Cabinetry Wood Species Awareness

Wood Species Awareness

At Drexel we feel it is important to educate our clients on the characteristics of the different wood species.  Below we have outlined the different characteristics and we included a link that features images of those different characteristics.    Understanding the beauty of wood, but also it’s unique qualities is important to ensure all of your expectations are meet as we proceed with your cabinetry project.

Maple Wood Species (Hard & Soft)

Maple is a premium hardwood known for its creamy white color, smooth texture, and uniform grain. Color is consistent overall but may exhibit subtle variations from creamy white, light pink , to a light tan. Worm tracks and mineral streaks (dark mineral deposits absorbed from the soil in which the tree grew) are naturally occurring characteristics. Maple contains a natural resin that causes the wood to turn amber as it accelerated by exposure to natural light. Maple hardwoods have varying areas of density that will absorb stain differently, creating a mottled appearance with darker stain colors (therefore lighter stain colors are recommended). Over time and with exposure to sunlight, maple will darken (mellow) and slightly yellow at it ages.

Hardness(Janka): 1450


Oak Wood Species (Red, White, Quarter Sawn)

Oak is a  hardwood recognized for its prominent grain pattern and texture which will vary from a tight, straight grain to a distinctive arched pattern. Natural occurring color variation includes light tan and pink to medium dark red and brown with occasional green,yellow and black mineral streaks. Occasional pin  knots and mineral streaks may also occur. These characteristics are more prominent in natural and lighter stain finishes. Oak is  most often selected with a stained finish, but when ordered with a painted finish, the texture of the grain is evident.

Hardness(Janka): 1290


Cherry Wood Species (Standard & Premium)

Cherry is a premium hardwood admired for its rich, beautiful color, satiny smooth texture and flowing grain pattern. Color ranges from red to brown to vanilla. Small mineral streaks, pitch pockets and sap wood will occur naturally and are part of the distinctive nature of this wood species. Cherry may show some burling or darker areas when stained, due to a higher absorption rate at the burls. Over time and with exposure to light, cherry will noticeably darken(mellow) in color. Excessive exposure to direct sunlight will emphasize this natural wood characteristic.

Hardness(Janka): 2350


Hickory Wood Species

Hickory hardwood is known for its prominent grain and dramatic color variation which can range from creamy white to dark brown/black within the same panel. This color variation is characteristic of the species and is completely random. Mineral streaks, pin holes, and dark brown, sound knots are prevalent in this exceptionally dense and strong hardwood Drexel recommends viewing several samples to become familiar with the wide variation in color and grain that will be present in a cabinet order. These characteristics are acceptable and not considered warranty defects.

Hardness(Janka): 1820


Alder Wood Species (Clear, Knotty, Rustic)
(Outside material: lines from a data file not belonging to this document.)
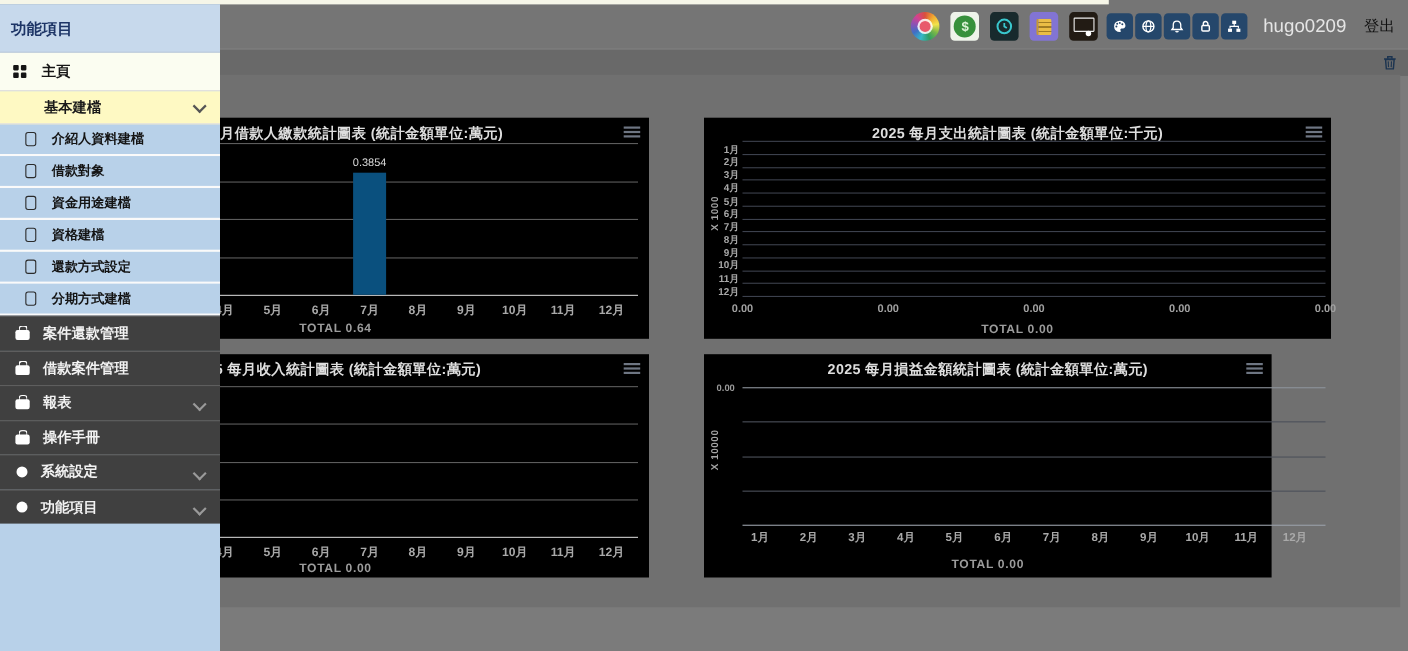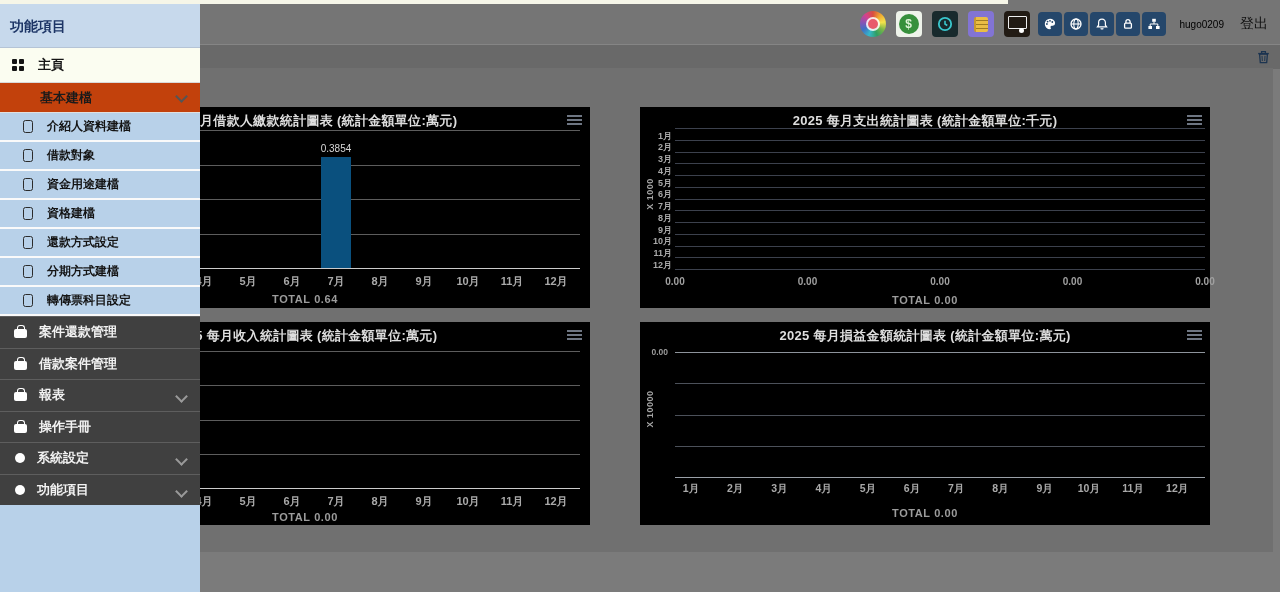--- a/index.html
+++ b/index.html
@@ -27,7 +27,7 @@
   .nicons{display:flex;margin-left:6px;}
   .nicon{width:24px;height:24px;margin-left:2px;border-radius:4px;background:#25476b;
        display:flex;align-items:center;justify-content:center;cursor:pointer;}
-  .username{margin-left:14px;font-size:10px;color:#000000;}
+  .username{margin-left:14px;font-size:17px;color:#e5e5e5;}
   .logout{margin-left:16px;margin-right:6px;font-size:14px;color:#101010;cursor:pointer;}
 
   #toolbar{position:absolute;left:0;top:44px;width:1280px;height:24px;background:#696969;border-top:1px solid #858585;z-index:1;}

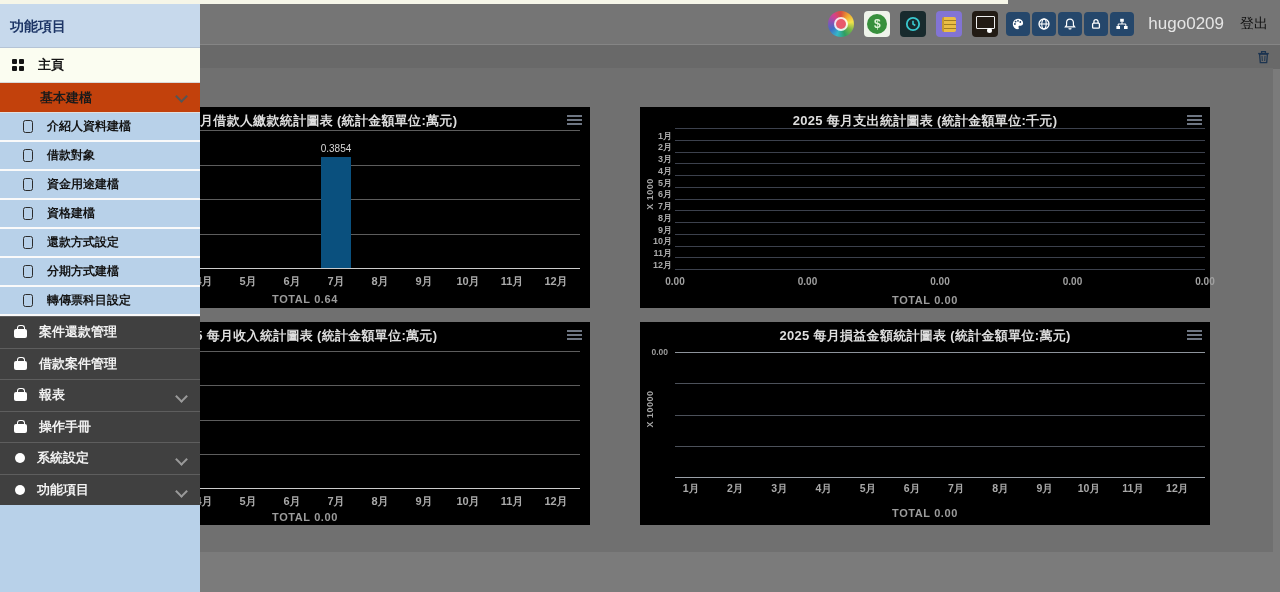--- a/index.html
+++ b/index.html
@@ -44,7 +44,7 @@
   #sb-home .lbl{margin-left:14px;font-size:13px;font-weight:bold;color:#151515;}
   .grid-ic{display:grid;grid-template-columns:5px 5px;grid-gap:2px;}
   .grid-ic i{width:5px;height:5px;background:#141414;border-radius:1px;}
-  #sb-basic{height:30px;background:#c2410c;border-bottom:1px solid #e0e0e0;display:flex;align-items:center;
+  #sb-basic{height:30px;background:#fef9c3;border-bottom:1px solid #e0e0e0;display:flex;align-items:center;
        padding-left:40px;box-sizing:border-box;position:relative;cursor:pointer;}
   #sb-basic .lbl{font-size:13px;font-weight:bold;color:#1a1a1a;}
   .chev{position:absolute;right:14px;width:7px;height:7px;border-right:2px solid #555;border-bottom:2px solid #555;

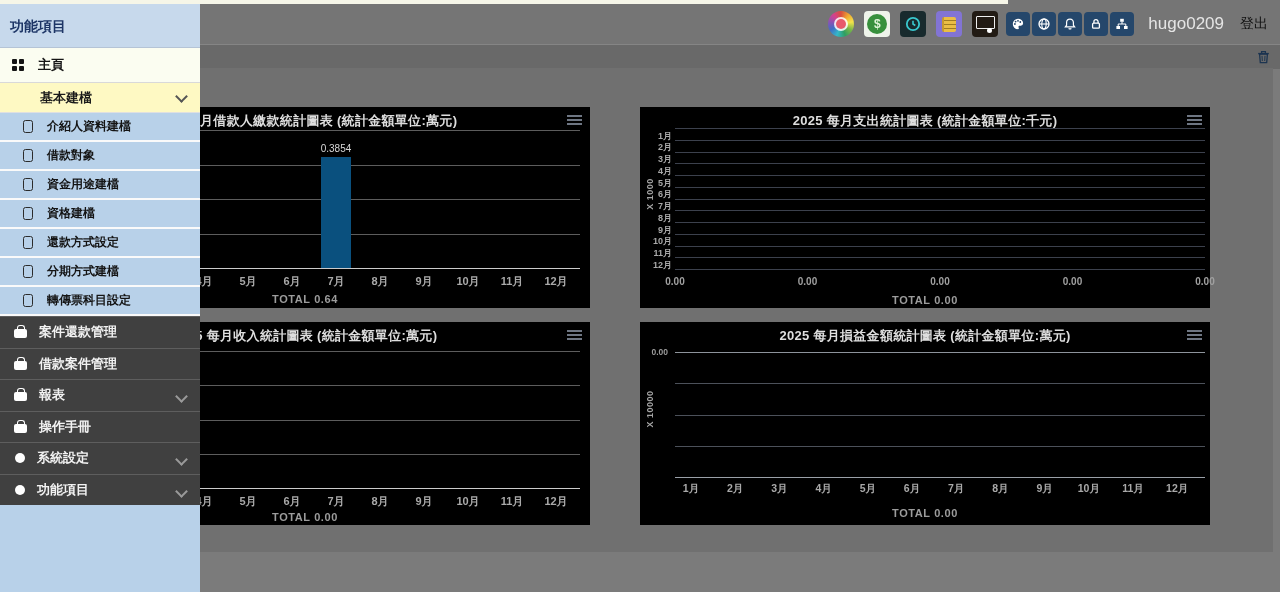--- a/index.html
+++ b/index.html
@@ -323,10 +323,6 @@
         <div class="sq"></div>
         <div class="sub-label">分期方式建檔</div>
       </div>
-      <div class="subitem">
-        <div class="sq"></div>
-        <div class="sub-label">轉傳票科目設定</div>
-      </div>
     </div>
   <div id="darkitems">
       <div class="darkitem">

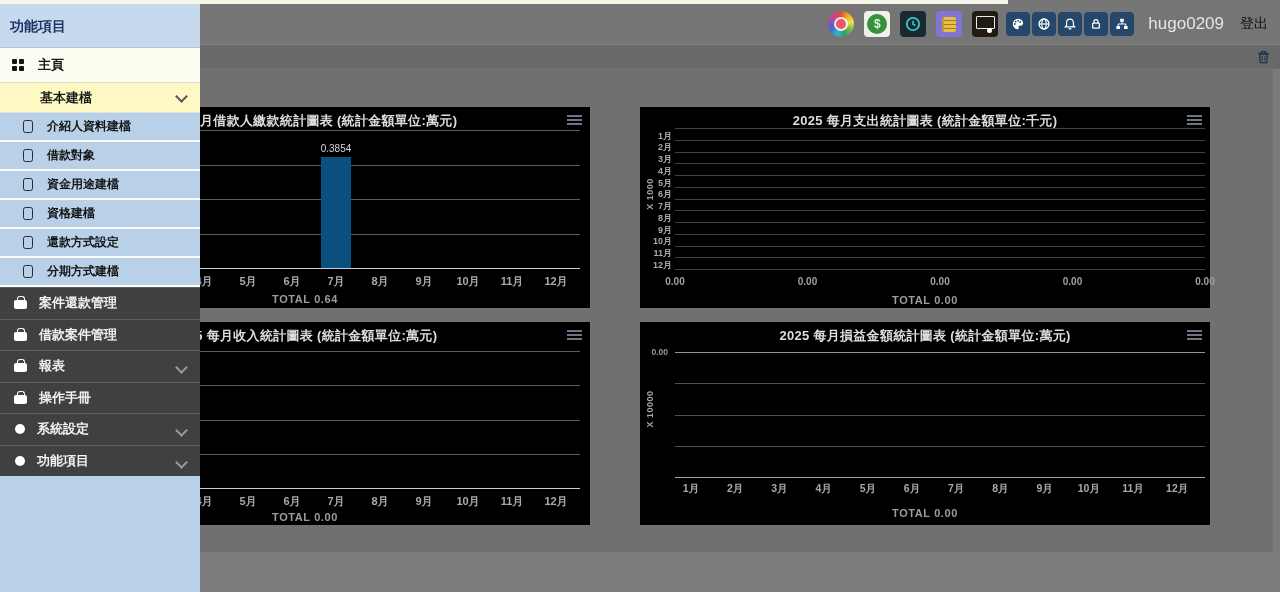--- a/index.html
+++ b/index.html
@@ -254,7 +254,7 @@
     <div class="cat" style="left: 518px; top: 172px;">12月</div>
     <div class="total" style="top: 189px;">TOTAL 0.00</div>
   </div>
-<div class="panel" id="chartp3" style="left:640px;top:322px;width:570px;height:203px;">
+<div class="panel" id="chartp3" style="left:640px;top:322px;width:516px;height:203px;">
   <div class="ptitle">2025 每月損益金額統計圖表 (統計金額單位:萬元)</div>
   <div class="burger">
       <i></i>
Knotty Alder is a smooth hardwood with a straight grain pattern and coloring similar to cherry, ranging from a light honey color to a reddish-brown hue. Because of the prevalence of knots, it is appreciated for its rustic, informal appearance. Knots will vary in size and distribution and will include tight, sound knots as rustic, open and split knots. Some knots may have open cracks that allow light to show through. Alder may have some areas of burled wood which will appear darker when stained over time and with exposure to sunlight, Alder will actually become a shade lighter (mellowing) in color as the wood ages. As one of the softest hardwoods, alder can easily be dented or scratched. These characteristics are not considered warranty defects.

Hardness(Janka): 590


Painted Fininshes

Painted finishes offer a classic look for cabinetry.  As a natural element, wood is in a constant state of expansion and contraction.  This movement can cause small, hairline cracks in the wood joints of face frames and door/drawer fronts and will be most noticeable in winter months.  These are normal and will not affect the integrity of the cabinet or finish.  Some of the wood grain pattern and wood characteristics (mineral streaks, pitch pockets, checks and pin knots) as well as seams and joints will remain visible through the painted finish.   The color mellows slightly with age; this is affected by exposure to natural and artificial light.  These characteristics are normal and not considered warranty defects.